Passer du temps à préciser ses souhaits, voilà la clé de la réussite
Philippe Samyn, avant de parler architecture, nous parle de confiance et de précision dans l’expression du souhait du commanditaire. Il nous parle de l’importance pour celui-ci, qu’il soit privé ou institutionnel, de passer du temps à préciser ce que l’on veut. Puis de réfléchir dans la confiance. Car elle est nécessaire pour créer, quitte à assumer les erreurs que cette réflexion peut engendrer.

Or, cette confiance existe bel et bien entre Alain Hubert et Philippe Samyn. Les deux hommes se connaissent (ils ont notamment collaboré à l’élaboration de la base antarctique Princesse Elisabeth), s’apprécient et aiment réfléchir ensemble à des idées neuves. Mais surtout, il y a une confiance immense entre eux, doublée d’une complicité intellectuelle totale. Sans oublier qu’Alain Hubert est prêt à se rendre disponible pour affiner la question initiale de son projet. Résultats, certaines évidences émergent très vite: le bâtiment sera en bois, raisonnable et présentera un coût compétitif. Car pour Alain Hubert, le respect de l’environnement s’impose de même que la simplicité et l’économie du bâtiment qu’il souhaite exemplaire en la matière. Pas de quoi pour autant fermer la réflexion, au contraire ! Si Philippe Samyn maitrise sa grammaire architecturale, il aime l’affiner à chaque projet.

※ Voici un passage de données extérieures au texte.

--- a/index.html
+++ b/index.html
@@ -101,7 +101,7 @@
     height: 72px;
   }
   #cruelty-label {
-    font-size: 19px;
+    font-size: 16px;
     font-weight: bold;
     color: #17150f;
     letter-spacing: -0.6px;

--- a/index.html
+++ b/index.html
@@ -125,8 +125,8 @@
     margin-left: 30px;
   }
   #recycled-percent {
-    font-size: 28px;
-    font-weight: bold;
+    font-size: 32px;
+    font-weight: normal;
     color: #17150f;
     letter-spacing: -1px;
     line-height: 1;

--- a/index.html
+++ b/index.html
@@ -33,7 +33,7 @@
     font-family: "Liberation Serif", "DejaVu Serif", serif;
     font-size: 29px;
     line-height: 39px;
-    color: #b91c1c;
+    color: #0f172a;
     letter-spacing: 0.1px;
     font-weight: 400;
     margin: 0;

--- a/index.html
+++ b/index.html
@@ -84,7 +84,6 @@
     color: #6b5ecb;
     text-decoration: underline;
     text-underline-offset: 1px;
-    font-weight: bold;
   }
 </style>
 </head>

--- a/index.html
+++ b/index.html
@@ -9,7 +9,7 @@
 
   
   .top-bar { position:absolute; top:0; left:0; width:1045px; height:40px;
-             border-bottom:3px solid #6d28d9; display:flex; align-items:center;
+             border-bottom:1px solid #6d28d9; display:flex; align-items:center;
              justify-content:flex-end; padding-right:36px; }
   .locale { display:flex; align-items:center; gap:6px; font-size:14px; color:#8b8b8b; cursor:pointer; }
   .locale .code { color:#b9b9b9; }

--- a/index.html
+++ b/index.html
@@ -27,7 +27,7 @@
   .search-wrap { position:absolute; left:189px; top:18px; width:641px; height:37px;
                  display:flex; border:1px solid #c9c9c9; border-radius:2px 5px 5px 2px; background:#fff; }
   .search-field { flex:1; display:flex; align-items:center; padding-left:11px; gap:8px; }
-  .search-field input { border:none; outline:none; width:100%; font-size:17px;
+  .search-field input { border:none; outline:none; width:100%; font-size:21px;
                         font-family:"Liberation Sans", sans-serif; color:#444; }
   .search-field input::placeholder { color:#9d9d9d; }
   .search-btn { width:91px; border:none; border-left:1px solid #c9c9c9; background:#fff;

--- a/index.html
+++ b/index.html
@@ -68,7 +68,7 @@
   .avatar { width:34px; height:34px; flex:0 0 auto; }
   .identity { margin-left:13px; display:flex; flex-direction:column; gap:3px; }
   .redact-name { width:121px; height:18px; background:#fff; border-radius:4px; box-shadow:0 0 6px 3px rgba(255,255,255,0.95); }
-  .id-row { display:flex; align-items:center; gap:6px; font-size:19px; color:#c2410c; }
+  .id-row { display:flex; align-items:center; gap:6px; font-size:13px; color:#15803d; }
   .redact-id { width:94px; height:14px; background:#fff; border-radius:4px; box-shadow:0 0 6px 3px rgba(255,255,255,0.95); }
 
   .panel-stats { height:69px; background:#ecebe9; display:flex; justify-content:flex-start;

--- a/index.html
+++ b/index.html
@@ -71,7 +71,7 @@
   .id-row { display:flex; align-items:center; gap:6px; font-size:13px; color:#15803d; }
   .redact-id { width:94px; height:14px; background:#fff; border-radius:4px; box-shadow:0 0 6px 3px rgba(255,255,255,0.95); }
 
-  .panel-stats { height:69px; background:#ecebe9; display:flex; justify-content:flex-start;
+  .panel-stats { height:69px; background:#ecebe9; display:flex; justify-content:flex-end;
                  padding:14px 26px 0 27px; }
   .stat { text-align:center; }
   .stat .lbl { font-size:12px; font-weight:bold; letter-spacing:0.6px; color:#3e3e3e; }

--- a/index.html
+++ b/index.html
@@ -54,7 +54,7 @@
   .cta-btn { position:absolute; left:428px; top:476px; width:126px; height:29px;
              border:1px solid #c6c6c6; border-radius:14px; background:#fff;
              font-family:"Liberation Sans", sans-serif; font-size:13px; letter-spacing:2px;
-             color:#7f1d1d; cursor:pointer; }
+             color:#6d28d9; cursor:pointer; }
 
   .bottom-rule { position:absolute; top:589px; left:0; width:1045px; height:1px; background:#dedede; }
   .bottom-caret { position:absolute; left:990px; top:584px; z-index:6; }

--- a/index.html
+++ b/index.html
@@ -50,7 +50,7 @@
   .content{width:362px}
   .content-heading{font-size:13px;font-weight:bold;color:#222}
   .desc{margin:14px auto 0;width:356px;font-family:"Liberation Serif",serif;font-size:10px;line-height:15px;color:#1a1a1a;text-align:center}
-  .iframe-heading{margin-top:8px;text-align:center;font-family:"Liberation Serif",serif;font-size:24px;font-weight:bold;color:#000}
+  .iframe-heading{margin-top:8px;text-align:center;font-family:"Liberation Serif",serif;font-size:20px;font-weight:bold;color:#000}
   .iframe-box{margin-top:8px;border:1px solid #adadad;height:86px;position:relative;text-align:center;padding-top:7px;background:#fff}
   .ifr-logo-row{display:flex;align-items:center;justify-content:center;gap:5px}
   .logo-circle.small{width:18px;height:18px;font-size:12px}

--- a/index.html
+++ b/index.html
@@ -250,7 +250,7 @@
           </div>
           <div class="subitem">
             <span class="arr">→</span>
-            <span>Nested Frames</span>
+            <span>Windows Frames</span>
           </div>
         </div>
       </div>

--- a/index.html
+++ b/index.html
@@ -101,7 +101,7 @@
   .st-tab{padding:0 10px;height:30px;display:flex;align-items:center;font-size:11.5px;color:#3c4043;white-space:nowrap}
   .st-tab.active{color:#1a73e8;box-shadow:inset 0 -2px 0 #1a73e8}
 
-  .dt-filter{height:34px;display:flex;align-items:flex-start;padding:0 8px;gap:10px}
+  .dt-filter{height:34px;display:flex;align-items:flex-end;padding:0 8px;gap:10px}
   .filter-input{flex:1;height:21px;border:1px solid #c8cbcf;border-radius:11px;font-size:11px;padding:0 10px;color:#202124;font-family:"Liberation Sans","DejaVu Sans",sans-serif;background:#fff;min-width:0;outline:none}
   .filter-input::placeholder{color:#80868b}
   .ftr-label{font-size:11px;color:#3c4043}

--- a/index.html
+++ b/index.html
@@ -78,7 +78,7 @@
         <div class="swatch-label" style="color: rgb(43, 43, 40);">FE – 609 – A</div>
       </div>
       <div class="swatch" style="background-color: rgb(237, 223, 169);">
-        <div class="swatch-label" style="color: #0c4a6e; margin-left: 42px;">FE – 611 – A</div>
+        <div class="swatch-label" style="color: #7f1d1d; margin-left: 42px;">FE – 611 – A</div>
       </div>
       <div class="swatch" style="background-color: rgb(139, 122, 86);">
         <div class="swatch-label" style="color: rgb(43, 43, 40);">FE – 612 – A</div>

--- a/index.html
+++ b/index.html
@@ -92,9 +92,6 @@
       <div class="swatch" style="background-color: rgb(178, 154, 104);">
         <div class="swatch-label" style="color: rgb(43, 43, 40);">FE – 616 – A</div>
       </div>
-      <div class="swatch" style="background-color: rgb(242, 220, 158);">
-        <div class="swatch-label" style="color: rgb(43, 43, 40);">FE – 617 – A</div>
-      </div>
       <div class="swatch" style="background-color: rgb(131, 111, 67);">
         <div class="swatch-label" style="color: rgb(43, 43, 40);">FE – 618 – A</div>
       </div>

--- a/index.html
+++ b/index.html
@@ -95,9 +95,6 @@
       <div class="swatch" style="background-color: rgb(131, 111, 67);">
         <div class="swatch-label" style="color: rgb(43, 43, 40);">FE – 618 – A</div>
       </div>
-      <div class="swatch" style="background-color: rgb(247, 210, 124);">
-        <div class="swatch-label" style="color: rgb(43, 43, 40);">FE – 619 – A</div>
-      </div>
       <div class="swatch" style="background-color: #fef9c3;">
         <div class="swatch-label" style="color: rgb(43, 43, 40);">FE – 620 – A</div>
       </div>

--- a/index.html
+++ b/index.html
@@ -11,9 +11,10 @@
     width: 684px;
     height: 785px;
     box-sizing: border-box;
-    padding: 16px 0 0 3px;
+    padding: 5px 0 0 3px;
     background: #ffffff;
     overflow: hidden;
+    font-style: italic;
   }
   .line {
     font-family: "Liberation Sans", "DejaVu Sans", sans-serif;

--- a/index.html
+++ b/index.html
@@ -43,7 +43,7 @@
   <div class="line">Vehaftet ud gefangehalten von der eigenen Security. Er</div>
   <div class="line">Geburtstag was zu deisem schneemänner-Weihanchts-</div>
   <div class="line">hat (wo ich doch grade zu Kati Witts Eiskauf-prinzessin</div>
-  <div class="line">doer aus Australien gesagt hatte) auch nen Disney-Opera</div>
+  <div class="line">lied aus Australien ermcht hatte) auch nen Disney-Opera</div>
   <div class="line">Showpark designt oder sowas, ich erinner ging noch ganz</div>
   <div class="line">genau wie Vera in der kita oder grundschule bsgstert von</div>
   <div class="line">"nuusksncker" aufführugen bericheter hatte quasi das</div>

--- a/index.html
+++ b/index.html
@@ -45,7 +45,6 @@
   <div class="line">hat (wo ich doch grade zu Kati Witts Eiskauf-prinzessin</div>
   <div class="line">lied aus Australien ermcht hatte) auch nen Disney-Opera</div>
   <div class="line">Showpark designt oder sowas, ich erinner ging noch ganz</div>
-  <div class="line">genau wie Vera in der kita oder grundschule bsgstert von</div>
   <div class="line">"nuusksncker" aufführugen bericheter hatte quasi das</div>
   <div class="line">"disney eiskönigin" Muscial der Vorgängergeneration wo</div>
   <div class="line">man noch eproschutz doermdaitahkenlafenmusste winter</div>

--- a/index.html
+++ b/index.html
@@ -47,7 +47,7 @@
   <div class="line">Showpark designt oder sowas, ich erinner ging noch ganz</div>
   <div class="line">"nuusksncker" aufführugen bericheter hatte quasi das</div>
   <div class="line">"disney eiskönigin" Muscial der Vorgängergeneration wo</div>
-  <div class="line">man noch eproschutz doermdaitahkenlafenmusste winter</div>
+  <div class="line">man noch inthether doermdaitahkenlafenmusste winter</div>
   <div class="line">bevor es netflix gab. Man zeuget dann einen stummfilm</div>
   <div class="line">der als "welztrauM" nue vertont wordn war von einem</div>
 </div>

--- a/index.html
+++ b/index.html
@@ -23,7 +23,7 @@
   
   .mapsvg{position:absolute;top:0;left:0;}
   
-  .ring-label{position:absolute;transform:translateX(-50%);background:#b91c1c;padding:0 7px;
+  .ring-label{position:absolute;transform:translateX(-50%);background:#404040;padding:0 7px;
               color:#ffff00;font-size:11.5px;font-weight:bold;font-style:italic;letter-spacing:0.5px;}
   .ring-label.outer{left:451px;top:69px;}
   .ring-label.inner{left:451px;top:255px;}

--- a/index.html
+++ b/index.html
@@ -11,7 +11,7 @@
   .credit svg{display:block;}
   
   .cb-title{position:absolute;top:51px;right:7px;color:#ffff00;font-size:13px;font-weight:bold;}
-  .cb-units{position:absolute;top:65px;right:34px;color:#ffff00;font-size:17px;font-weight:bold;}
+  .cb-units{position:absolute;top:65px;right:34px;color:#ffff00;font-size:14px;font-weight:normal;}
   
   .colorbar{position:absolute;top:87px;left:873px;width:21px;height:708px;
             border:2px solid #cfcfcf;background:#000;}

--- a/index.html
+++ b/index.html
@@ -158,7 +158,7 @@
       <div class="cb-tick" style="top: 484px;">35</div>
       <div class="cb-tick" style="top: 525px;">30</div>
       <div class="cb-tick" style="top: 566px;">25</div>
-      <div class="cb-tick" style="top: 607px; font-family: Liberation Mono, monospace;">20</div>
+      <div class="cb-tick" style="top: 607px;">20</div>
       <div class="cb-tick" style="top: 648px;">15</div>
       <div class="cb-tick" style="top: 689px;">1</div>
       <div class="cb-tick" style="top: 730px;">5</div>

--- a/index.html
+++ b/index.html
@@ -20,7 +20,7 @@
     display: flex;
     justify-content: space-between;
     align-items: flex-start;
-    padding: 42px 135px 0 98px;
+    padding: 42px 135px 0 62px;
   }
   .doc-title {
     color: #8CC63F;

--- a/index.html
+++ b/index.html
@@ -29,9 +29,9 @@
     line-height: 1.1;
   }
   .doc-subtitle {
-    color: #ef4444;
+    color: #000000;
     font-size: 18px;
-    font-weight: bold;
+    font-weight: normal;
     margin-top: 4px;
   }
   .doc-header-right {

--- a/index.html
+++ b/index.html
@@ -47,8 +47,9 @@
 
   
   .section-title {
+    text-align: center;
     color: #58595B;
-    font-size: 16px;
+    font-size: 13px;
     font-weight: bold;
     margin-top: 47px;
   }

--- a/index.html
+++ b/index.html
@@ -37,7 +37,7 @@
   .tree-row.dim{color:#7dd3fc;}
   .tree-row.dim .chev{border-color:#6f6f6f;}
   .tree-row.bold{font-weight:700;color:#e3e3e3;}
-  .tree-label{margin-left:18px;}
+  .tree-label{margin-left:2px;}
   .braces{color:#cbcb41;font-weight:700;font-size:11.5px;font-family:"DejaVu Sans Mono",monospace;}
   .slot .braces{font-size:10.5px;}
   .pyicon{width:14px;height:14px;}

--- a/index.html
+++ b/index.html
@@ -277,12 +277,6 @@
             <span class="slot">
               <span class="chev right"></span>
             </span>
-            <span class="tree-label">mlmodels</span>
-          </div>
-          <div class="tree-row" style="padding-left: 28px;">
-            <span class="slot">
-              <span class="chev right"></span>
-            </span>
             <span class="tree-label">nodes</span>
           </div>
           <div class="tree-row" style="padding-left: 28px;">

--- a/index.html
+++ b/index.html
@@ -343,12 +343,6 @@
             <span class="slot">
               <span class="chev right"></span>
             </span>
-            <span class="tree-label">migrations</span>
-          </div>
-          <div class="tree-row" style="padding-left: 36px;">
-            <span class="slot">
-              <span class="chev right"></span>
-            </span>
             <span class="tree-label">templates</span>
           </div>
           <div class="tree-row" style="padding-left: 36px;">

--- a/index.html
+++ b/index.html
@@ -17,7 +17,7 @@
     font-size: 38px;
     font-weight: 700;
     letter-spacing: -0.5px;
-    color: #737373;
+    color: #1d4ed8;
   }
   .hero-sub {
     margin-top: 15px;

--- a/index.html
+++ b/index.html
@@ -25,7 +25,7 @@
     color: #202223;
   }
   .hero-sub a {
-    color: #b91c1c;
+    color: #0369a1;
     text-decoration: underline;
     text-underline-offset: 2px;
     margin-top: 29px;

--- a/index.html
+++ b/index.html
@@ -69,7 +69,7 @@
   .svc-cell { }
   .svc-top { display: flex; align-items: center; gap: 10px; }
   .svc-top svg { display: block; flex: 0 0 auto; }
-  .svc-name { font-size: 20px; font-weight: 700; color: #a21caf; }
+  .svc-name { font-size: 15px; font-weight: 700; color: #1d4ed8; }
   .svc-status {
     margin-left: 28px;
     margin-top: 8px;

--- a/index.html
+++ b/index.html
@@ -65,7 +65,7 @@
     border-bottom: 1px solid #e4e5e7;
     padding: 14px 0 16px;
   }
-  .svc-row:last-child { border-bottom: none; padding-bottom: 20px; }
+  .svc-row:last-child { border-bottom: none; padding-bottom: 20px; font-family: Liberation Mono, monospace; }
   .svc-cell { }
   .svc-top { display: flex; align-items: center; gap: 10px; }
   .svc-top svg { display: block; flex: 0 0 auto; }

Chercher la parfaite adéquation entre le génie du lieu et la question initiale
Philippe Samyn a beau avoir dessiné de très nombreux projets, jamais, nous confie-t-il, sa forme n’est prédéfinie. Elle sera toujours le résultat d’une analyse des différents facteurs qui interviennent et de leur adéquation avec la question initiale. Les principaux facteurs à analyser afin de comprendre le “génie du lieu” et de lancer le premier coup de crayon? Le soleil, les vents dominants, l’humidité, la pluie, le bruit, le biotope… de quoi identifier les potentiels d’un site même d’apparence banale, comme cette parcelle rectangulaire de Rhode-Saint-Genèse. L’élément premier de cette enquête est donc, bien sûr, le soleil et sa trajectoire. C’est en fonction de lui que seront positionnées les ouvertures. Or ici, avec un sud qui ne se situe pas tout à fait perpendiculairement à la rue, cette trajectoire a imposé l’oblique afin que le bâtiment puisse servir de cadran solaire et que le soleil le traverse. L’espace en trapèze bordé par l’oblique isole également acoustiquement les chambres les unes des autres. Du côté des vents dominants (principalement orientés SO en été et NE en hiver sous nos latitudes), importants pour la ventilation naturelle, on constate que la parcelle se situe entre ces deux orientations. Cela vient renforcer le choix de l’oblique car il s’agit aussi d’un bon compromis au niveau des vents dominants. Cela permet en effet de ventiler plus agréablement la maison que si elle était parfaitement orientée Nord-Sud.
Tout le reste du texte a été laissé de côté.